Limitations and Future Studies
This study had several limitations. First, the instrument employed was developed by the authors to gather information in Ecuador, a country in which no study on SMM’s GSN app use and experiences had been conducted. This situation may bring questions on the content validity of the instrument. To ensure that our instruments were sensitive to the context, we constructed a survey that was reviewed by four experts in the field of sexuality, sexual health, and gender issues.
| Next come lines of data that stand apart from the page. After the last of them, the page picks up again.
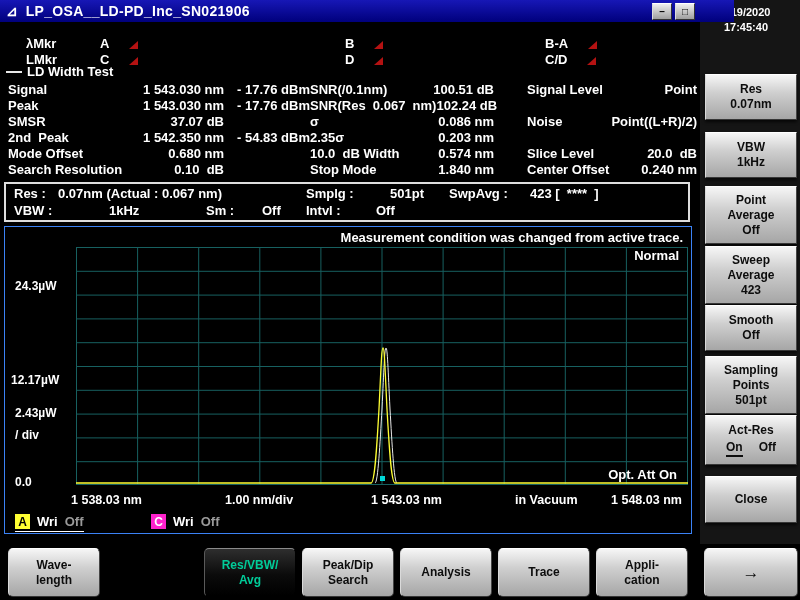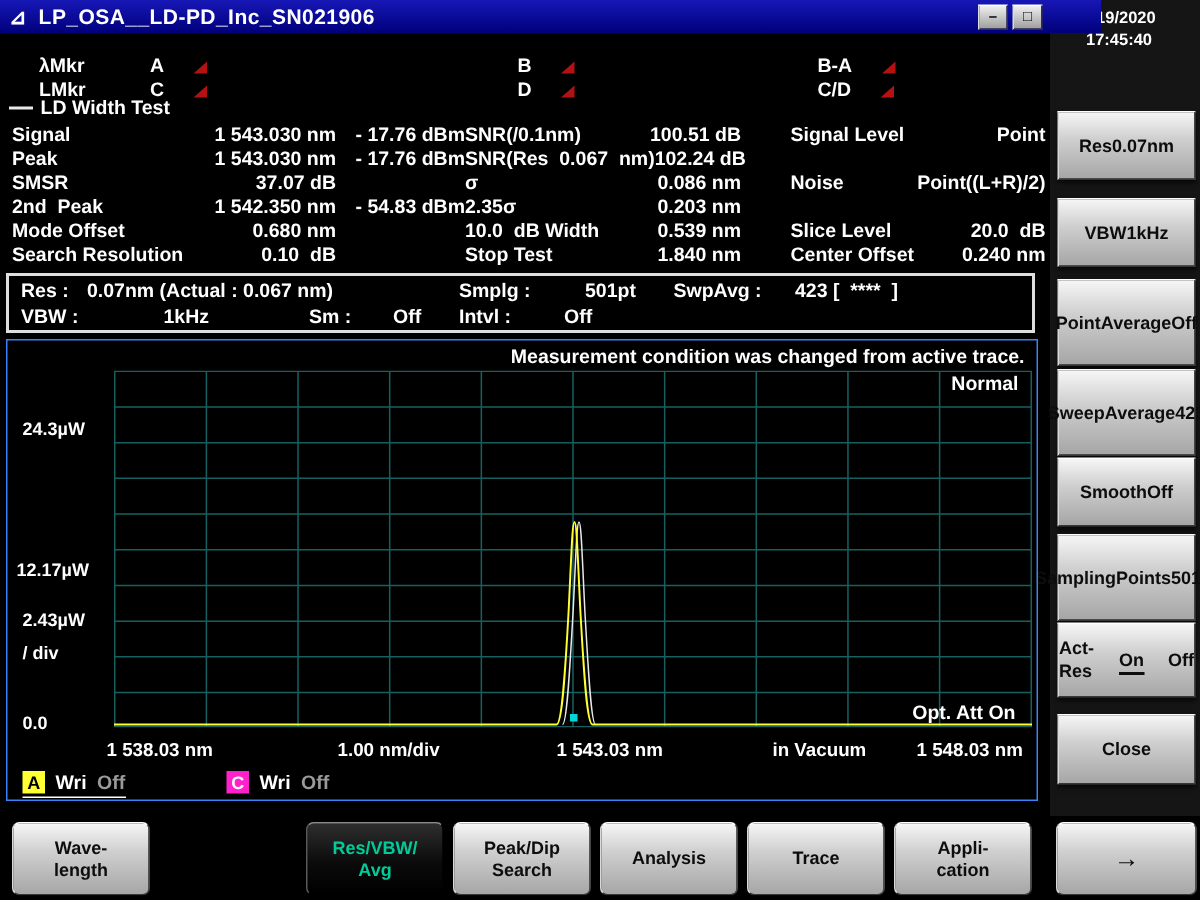--- a/index.html
+++ b/index.html
@@ -5,21 +5,21 @@
   html,body{margin:0;padding:0;background:#000;}
   .screen{position:relative;width:800px;height:600px;background:#000;overflow:hidden;
           font-family:"Liberation Sans",sans-serif;}
   
   .rpanel{position:absolute;left:700px;top:0;width:100px;height:600px;background:#151515;}
   .datetime{position:absolute;left:715px;top:5px;width:62px;text-align:center;color:#fff;
             font-size:11px;font-weight:bold;line-height:15px;}
   .skey{position:absolute;left:705px;width:90px;cursor:pointer;
         background:linear-gradient(180deg,#f6f6f6,#cfcfcf 40%,#a6a6a6);
         border:1px solid;border-color:#ffffff #454545 #363636 #dadada;border-radius:0;
-        display:flex;flex-direction:row;align-items:center;justify-content:center;
+        display:flex;flex-direction:column;align-items:center;justify-content:center;
         color:#0d0d0d;font-size:12px;font-weight:bold;line-height:15px;
         box-shadow:0 2px 3px rgba(0,0,0,.7);}
   .onoff{display:flex;gap:16px;margin-top:2px;}
   .on{border-bottom:2px solid #0d0d0d;}
   
   .titlebar{position:absolute;left:0;top:0;width:734px;height:22px;z-index:3;
             background:linear-gradient(180deg,#1717b6,#00007c);display:flex;align-items:center;}
   .logo{color:#fff;font-size:14px;font-weight:bold;margin-left:6px;}
   .wtitle{color:#fff;font-size:14px;font-weight:bold;margin-left:8px;letter-spacing:.3px;}
   .winbtns{position:absolute;left:652px;top:3px;display:flex;gap:3px;}
@@ -236,35 +236,35 @@
         </div>
     </div>
     <div class="arow" style="top:64px">
       <div class="g g1">
           <span class="c l1">Mode Offset</span>
           <span class="c v1a">0.680 nm</span>
           <span class="c v1b"></span>
         </div>
       <div class="g g2">
           <span class="c">10.0  dB Width</span>
-          <span class="c">0.539 nm</span>
+          <span class="c">0.574 nm</span>
         </div>
       <div class="g g3">
           <span class="c">Slice Level</span>
           <span class="c">20.0  dB</span>
         </div>
     </div>
     <div class="arow" style="top:80px">
       <div class="g g1">
           <span class="c l1">Search Resolution</span>
           <span class="c v1a">0.10  dB</span>
           <span class="c v1b"></span>
         </div>
       <div class="g g2">
-          <span class="c">Stop Test</span>
+          <span class="c">Stop Mode</span>
           <span class="c">1.840 nm</span>
         </div>
       <div class="g g3">
           <span class="c">Center Offset</span>
           <span class="c">0.240 nm</span>
         </div>
     </div>
   </div>
 
   <div class="sbox">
While we believe this helped us develop an instrument that gathered pertinent and useful information, we believe that future studies should revise some of its aspects. We believe it would be of great use for future studies to explore the participant’s perceptions and behaviors separately. This would help better identify the gratifications sought and met in SMM-specific apps versus other non-SMM specific apps and other social media.
Also, we used online snowball sampling methods to recruit our participants. To avoid invading people’s privacy, we decided not to create a profile inside each of the apps to promote the study. However, the use of this sampling method can have consequences in terms of the underrepresentation of certain sociodemographic groups (e.g., Black, Indigenous SMM) (Burrell et al., 2012; Sullivan et al., 2011). Thus, future studies could try to recruit app users directly. Also, despite not recognizing any potential cases, researchers should take precautions to avoid repeated entries during data collection.
Future studies should attempt to gather a bigger and more representative sample. In this study, we were able to recruit a sample comprised of mainly gay, single, cisgender, multiracial men in their mid-20’s. Despite this being probably the average characteristics of men using apps in the country, experiences of app users may vary widely according to their age, ethnicity, gender identity, sexual orientation, and relationship status. Future research should consider ways to locate more diverse populations and analyze their experiences using apps.
Despite its limitations, this research has allowed us to gather a broad perspective of GSN app use and its importance for SMM in a country where research is still limited. Future studies could examine possible differences in app-use related variables based on the main app used, type of app (i.e., SMM-specific vs. non-SMM specific), age group, ethnicity, religious affiliation, religiosity, and current relationship status. For example, expectations, support, and discrimination experiences ong younger and older cohorts, as well as those who are in a stable relationship, and those who are not. Larger samples, with higher heterogeneity in these variables, would allow making these comparisons.